________________ CM . . . . Volume XV Number 2 . . . . September 12, 2008

cover Try This at Home: Planet-friendly Projects for Kids.

Jackie Farquhar.
Toronto, ON: Owlkids Publishing, 2008.
93 pp., pbk., $14.95.
ISBN 978-2-89579-192-8.

Subject Headings:
Environmental education-Activity programs-Juvenile literature.
Environmental protection-Juvenile literature.

Grades 4-7 / Ages 9-12.

Review by Barbara McMillan.

*** /4


Project 1: Use an Iron-On to Make a Statement

Wear It’s At: Got some old threads that could use a makeover? Take your favorite phrase and turn that dull shirt into a go-to tee! (p. 12)

Your eco footprint gives you an idea of how your daily decisions impact the environment. It’s like a report card v you find out what you’re really good at and what you can improve on. Once you understand how your choices affect the Earth, it’s easier to get moving and save the planet (p. 37).

Stop Your Engines!

Who: Anna Talman, a 9-year old from Edmonton, Alberta

What She Did: Anna started up an organization named ECO-AIR (Edmonton’s Children-Organized Anti-Idling Recruiters). The group is trying to put an end to car idling — that’s when people leave their car and truck engines running while they’re waiting around in driveways, outside schools, or in parking lots. Leaving an engine running for no reason is a waste of fuel and causes pollution. Anna went to the Edmonton city council two times to try to get a law passed that would ban idling (p. 45).


I didn’t think twice when asked to review Try This at Home. My two children grew up reading Chickadee and Owl magazines, and I’m always interested in knowing about new ways to live a greener, “planet friendly” life. As the excerpts indicate, readers of Try This at Home are presented three types of information. First, there are the projects, 19 in total, that focus on what the authors refer to as “eco chic” (“turning old stuff into new”) and small actions that bring about big results, like making a pizza from produce and herbs harvested from your own garden. The second kind of information is the science knowledge that is presented in subsections of the book with the following headings: “If you love this planet,” which is focused on the meaning of ecological footprint; “Your green guide,” which is a glossary of “green” terminology; and “Site-seeing – A quick green guide to the web.” Finally, there are vignettes of three “enviro-activists” including the aforementioned Anna Talman, as well as Stephen Henderson, a 16-year-old from Ponteland, England who collects used vegetable oil from restaurants in order to make biodiesel to power his father’s farm machinery, and Avery Hairston, a 15-year-old from New York City who created the eco-friendly charity, RelightNY, which encourages people to replace their incandescent light bulbs with compact fluorescent bulbs and which gives compact fluorescent bulbs to families unable to afford the cost of such a change.

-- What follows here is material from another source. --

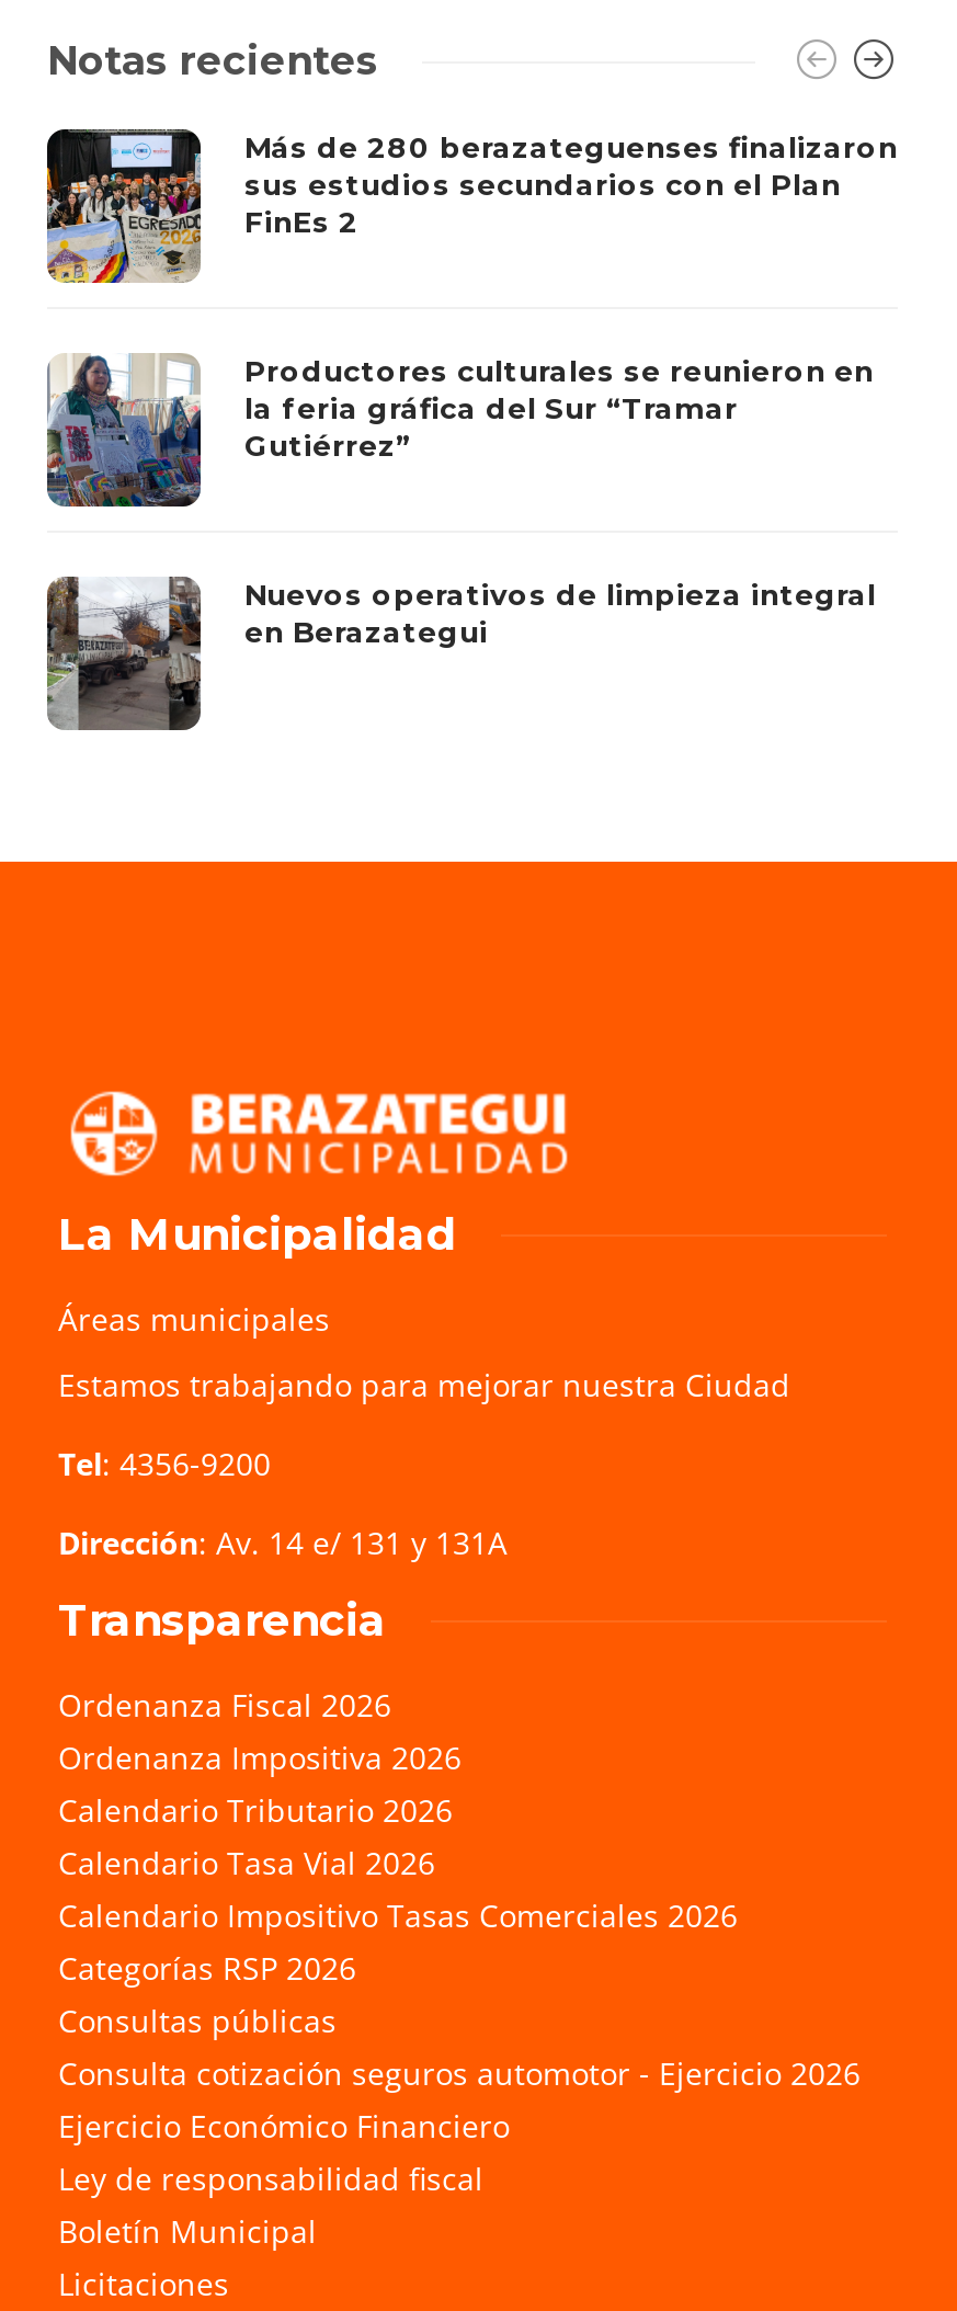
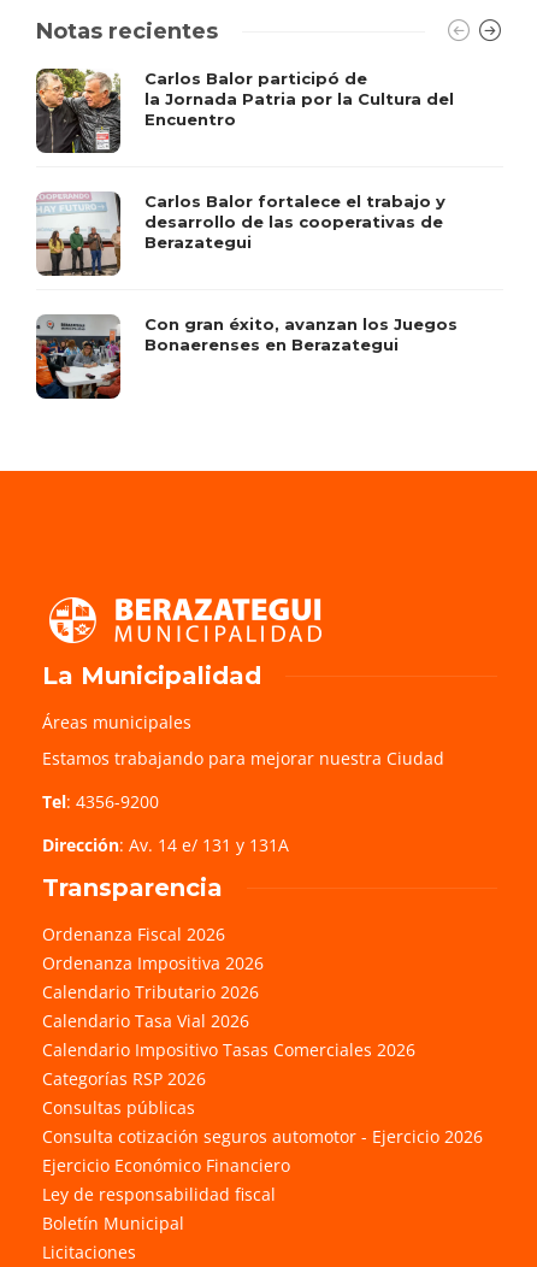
[45,127,898,285] [image] | Más de 280 berazateguenses finalizaron | sus estudios secundarios con el Plan | FinEs 2 -> [35,68,454,154] [image] | Carlos Balor participó de | la Jornada Patria por la Cultura del | Encuentro
[47,352,874,509] [image] | Productores culturales se reunieron en | la feria gráfica del Sur “Tramar | Gutiérrez” -> [37,191,445,277] [image] | Carlos Balor fortalece el trabajo y | desarrollo de las cooperativas de | Berazategui
[45,576,876,732] [image] | Nuevos operativos de limpieza integral | en Berazategui -> [35,314,458,400] [image] | Con gran éxito, avanzan los Juegos | Bonaerenses en Berazategui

      What one quickly realizes is that the projects suggested by the authors may encourage recycling, but in light of the spirited style and fashion consciousness of today’s adolescents, I don’t expect to see many “stylish wrist warmers” made from the tops of socks, belts covered with duct tape in a checkerboard pattern, or gifts placed in a cereal box tied up with video tape. There are several suggestions for projects that raise questions about their “greenness.” What, for example, happens to the apple and pear used as painted stamps to decorate the canvas shopping bag on page 19? The coloured hand soaps shown on pages 30 and 31 began as bars of Ivory or Dove soap. Is it “planet friendly” to add oatmeal, food colouring, and water and to use the energy required by a microwave and freezer in order to convert one form of hand soap into another?

      Given the sophistication of the featured enviro-activists, I can’t help but wonder why the editors of Owl Magazine didn’t create a book that showcased the ideas of “kids” whose awareness, ability, and desire to act for the planet seem to have been underestimated. Such an approach, coupled with the information on ecological footprints as well as both print-based and web-based resources, could have resulted in a book that would actually guide individuals in their development as environmental stewards and would direct parents and teachers toward environmentally sound, purposeful, and sustainable activities.

Recommended with reservations.

Barbara McMillan is a teacher educator and a professor of science education in the Faculty of Education, the University of Manitoba.